In this study, the authors compared immune responses to the BNT162b2 mRNA COVID-19 vaccine in 53 patients with solid tumours who were on active cytotoxic therapy to a control cohort of 50 participants without cancer who were enroled through the State of Arizona’s COVID-19 BNT162b2 vaccine point of distribution site at the University of Arizona during the vaccination programme while in the observational waiting area after their first dose.

Neutralising antibodies were detected in 67% of patients with cancer after the first immunisation, followed by a threefold increase in median titers after the second dose. Similar patterns were observed for spike protein-specific serum antibodies and T cells, but the magnitude of each of these responses was diminished relative to the control cohort. In most patients with cancer, the study team detected spike receptor-binding domain and other S1-specific memory B cell subsets as potential predictors of anamnestic responses to additional immunisations.

To directly determine whether and how immunity can be improved by a third vaccination, the team initiated an interventional study for cancer cohort. From the the original cohort, 20 patients with cancer agreed to participate and met the inclusion criteria. The primary outcome of this phase I study (NCT04936997) of a third BNT162b2 vaccine dose in patients with cancer was immune response, and a secondary outcome was safety.

There were no so obvious demographic differences between the 20 participants and the original cancer cohort; however, these participants had a shorter time between administration of anticancer treatment and blood analyses. Patients in this cohort had gastrointestinal cancers predominantly (75%), compared to 51% in the original cancer cohort; the remaining five participants (25%) had a breast cancer diagnosis, compared to 42% in the original cancer cohort.

At one week after a third immunisation, 16 participants demonstrated a median threefold increase in neutraliszing antibody responses. However, no improvement was observed in T cell responses.

No serious adverse events were noted. Adverse events were mild: 9 participants (45%) experienced injection site pain. Other minor adverse effects included myalgia (15%), bone pain (5%), fatigue (10%), chills (10%) and appetite loss (5%).

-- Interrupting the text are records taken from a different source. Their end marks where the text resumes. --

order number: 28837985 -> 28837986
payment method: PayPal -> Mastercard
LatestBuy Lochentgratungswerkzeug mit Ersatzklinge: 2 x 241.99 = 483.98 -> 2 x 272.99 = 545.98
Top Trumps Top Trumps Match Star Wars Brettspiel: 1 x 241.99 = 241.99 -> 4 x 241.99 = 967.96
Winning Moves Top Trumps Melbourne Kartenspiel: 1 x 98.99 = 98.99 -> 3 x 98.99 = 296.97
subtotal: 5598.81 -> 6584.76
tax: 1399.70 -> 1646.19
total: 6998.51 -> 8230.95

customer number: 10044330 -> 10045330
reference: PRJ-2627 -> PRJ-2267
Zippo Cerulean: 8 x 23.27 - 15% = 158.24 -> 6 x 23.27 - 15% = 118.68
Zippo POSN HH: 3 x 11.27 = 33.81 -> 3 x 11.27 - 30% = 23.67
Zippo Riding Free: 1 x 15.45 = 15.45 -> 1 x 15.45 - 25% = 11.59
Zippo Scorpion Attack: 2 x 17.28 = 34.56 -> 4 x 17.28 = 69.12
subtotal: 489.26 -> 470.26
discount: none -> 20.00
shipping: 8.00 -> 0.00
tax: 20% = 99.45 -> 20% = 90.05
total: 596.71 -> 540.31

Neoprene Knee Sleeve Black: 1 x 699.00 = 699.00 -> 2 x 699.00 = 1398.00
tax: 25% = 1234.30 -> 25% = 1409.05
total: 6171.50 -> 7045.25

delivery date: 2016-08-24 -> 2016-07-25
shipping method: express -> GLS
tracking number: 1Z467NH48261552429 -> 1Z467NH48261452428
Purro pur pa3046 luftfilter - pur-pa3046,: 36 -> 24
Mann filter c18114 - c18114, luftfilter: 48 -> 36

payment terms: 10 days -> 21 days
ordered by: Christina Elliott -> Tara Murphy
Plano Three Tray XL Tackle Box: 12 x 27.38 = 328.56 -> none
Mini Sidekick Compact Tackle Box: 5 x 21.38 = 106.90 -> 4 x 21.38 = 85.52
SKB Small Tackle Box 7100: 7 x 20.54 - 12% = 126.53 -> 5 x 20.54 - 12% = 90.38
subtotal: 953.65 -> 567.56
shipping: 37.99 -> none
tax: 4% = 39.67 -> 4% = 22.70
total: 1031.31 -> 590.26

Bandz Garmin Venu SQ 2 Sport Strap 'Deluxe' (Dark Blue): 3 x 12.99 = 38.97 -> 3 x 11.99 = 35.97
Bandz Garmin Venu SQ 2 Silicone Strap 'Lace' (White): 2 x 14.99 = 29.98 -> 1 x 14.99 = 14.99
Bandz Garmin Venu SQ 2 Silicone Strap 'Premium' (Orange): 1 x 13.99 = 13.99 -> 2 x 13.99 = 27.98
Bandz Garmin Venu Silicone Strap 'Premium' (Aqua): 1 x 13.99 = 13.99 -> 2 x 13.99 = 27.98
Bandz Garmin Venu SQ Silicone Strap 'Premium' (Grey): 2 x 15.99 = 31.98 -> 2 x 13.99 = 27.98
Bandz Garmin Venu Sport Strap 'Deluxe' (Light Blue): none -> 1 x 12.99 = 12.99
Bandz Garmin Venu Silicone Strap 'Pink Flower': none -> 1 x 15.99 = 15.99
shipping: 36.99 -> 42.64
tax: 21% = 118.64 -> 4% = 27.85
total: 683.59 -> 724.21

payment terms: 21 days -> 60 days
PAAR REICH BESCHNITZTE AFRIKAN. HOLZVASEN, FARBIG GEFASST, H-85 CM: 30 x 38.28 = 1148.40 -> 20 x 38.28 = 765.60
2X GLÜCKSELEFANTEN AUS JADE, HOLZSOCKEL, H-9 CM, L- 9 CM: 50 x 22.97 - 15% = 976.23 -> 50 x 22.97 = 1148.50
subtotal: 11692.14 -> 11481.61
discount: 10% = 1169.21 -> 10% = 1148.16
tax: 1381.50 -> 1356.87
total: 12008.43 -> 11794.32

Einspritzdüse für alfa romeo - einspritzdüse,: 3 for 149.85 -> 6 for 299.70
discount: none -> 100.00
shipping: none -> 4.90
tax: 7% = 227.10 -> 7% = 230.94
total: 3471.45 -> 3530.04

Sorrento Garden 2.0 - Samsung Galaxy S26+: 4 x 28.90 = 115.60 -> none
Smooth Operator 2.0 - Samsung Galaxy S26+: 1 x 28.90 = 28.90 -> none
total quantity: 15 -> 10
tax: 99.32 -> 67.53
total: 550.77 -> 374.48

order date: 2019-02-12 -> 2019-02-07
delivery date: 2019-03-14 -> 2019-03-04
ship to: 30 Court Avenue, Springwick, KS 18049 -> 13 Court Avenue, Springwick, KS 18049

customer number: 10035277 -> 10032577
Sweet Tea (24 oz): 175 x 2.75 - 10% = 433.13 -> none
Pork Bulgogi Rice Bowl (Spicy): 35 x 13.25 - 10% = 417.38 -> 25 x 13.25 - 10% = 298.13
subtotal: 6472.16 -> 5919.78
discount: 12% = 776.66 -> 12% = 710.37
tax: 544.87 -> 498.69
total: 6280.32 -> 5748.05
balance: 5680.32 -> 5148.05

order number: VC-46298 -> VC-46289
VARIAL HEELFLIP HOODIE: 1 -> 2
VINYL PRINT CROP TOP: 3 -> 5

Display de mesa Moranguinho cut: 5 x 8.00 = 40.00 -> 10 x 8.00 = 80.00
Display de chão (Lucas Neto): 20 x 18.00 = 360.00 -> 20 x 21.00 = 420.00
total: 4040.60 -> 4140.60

The authors wrote that the median age of the cancer cohort was greater than that of controls which raises concerns that some of the differences observed are effects of age rather than of anticancer therapy. When limiting the data to participants older than 39 years, the differences between the two cohorts remained statistically significant for all immunological parameters. These data are consistent with the only modest age-dependent effects in immune responses reported in BNT162b2 phase I clinical studies.

The authors commented about age-moderated effect within the control group in terms of anti-RBD titres. However, no other immunological parameters were similarly affected, and they did not observe age-moderated effects within the cancer cohort for any immunological parameter. Thus, the major driver of diminished responses in the cancer cohort is likely to be anticancer therapy rather than age.

The study team observed lower overall antibody and T cell responses in patients with cancer compared to control cohorts. However, it is encouraging that they also observed T cell responses in most vaccinated patients with cancer, including nearly half who mounted undetectable neutralising antibody responses. Unlike antibodies, these T cell responses were only modestly reduced relative to the control cohort. The authors concluded that their results suggest that a third dose of BNT162b2 is safe, improves humoural immunity against SARS-CoV-2 and could be immunologically beneficial for patients with cancer on active chemotherapy.


Shroff RT, Chalasani P, Wei R, et al. Immune responses to two and three doses of the BNT162b2 mRNA vaccine in adults with solid tumors. Nature Medicine; Published online 30 September 2021.